■ What this task involves ■
Copy every line of the entries that includes the word "Boné".

***** Records shown *****

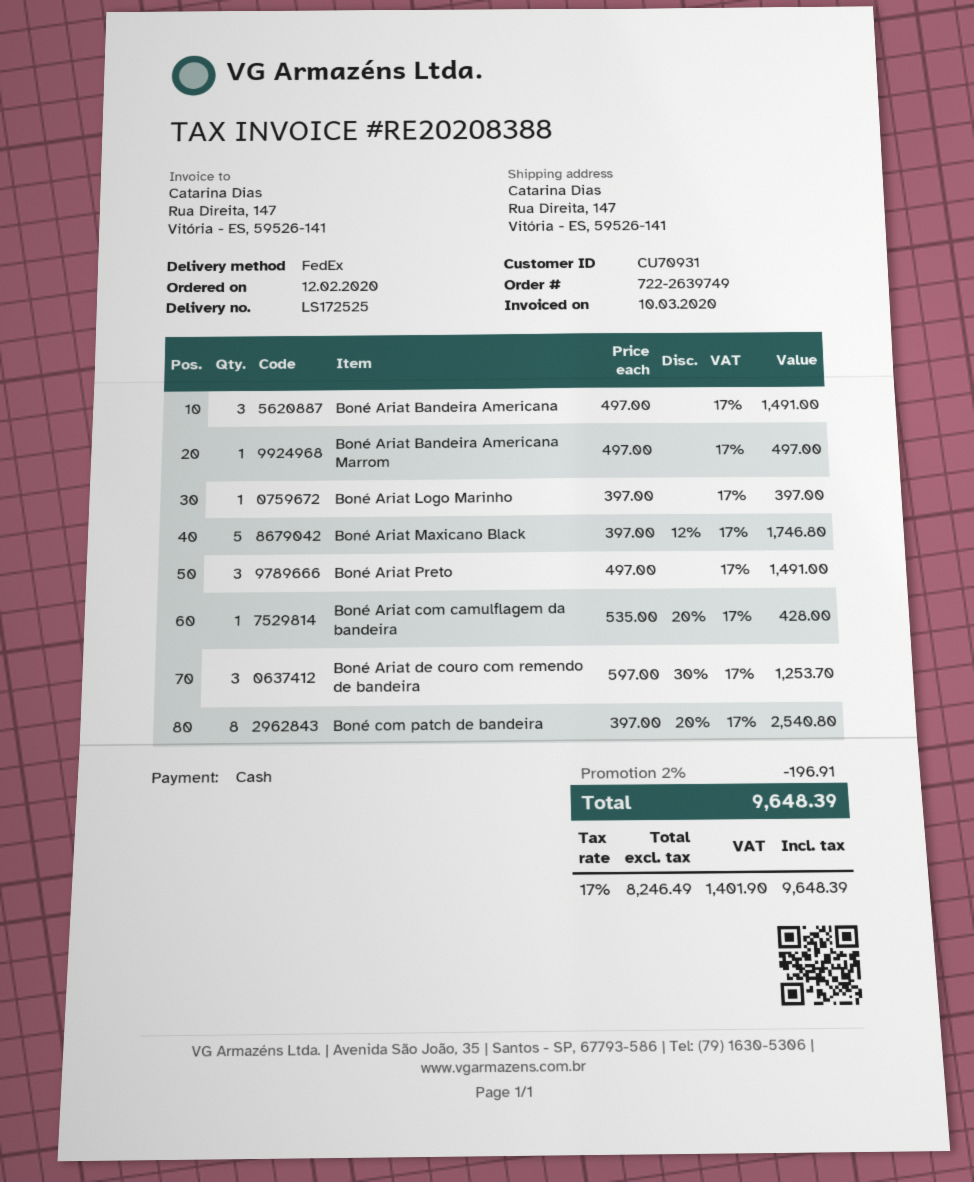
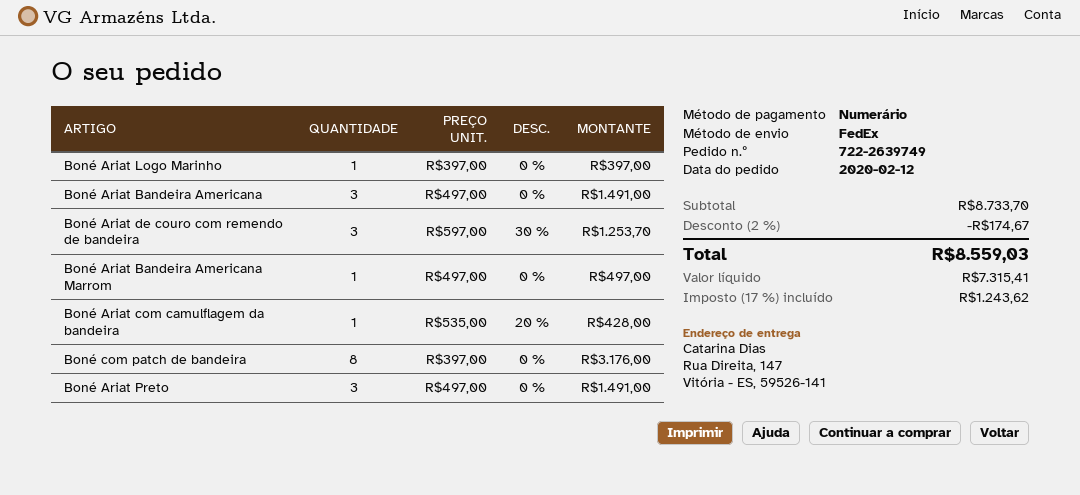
Boné Ariat Maxicano Black: 5 x 397.00 - 12% = 1746.80 -> none
Boné com patch de bandeira: 8 x 397.00 - 20% = 2540.80 -> 8 x 397.00 = 3176.00
discount: 2% = 196.91 -> 2% = 174.67
net: 8246.49 -> 7315.41
tax: 17% = 1401.90 -> 17% = 1243.62
total: 9648.39 -> 8559.03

*****

■ Answer area ■
Boné Ariat Maxicano Black: 5 x 397.00 - 12% = 1746.80 -> none
Boné com patch de bandeira: 8 x 397.00 - 20% = 2540.80 -> 8 x 397.00 = 3176.00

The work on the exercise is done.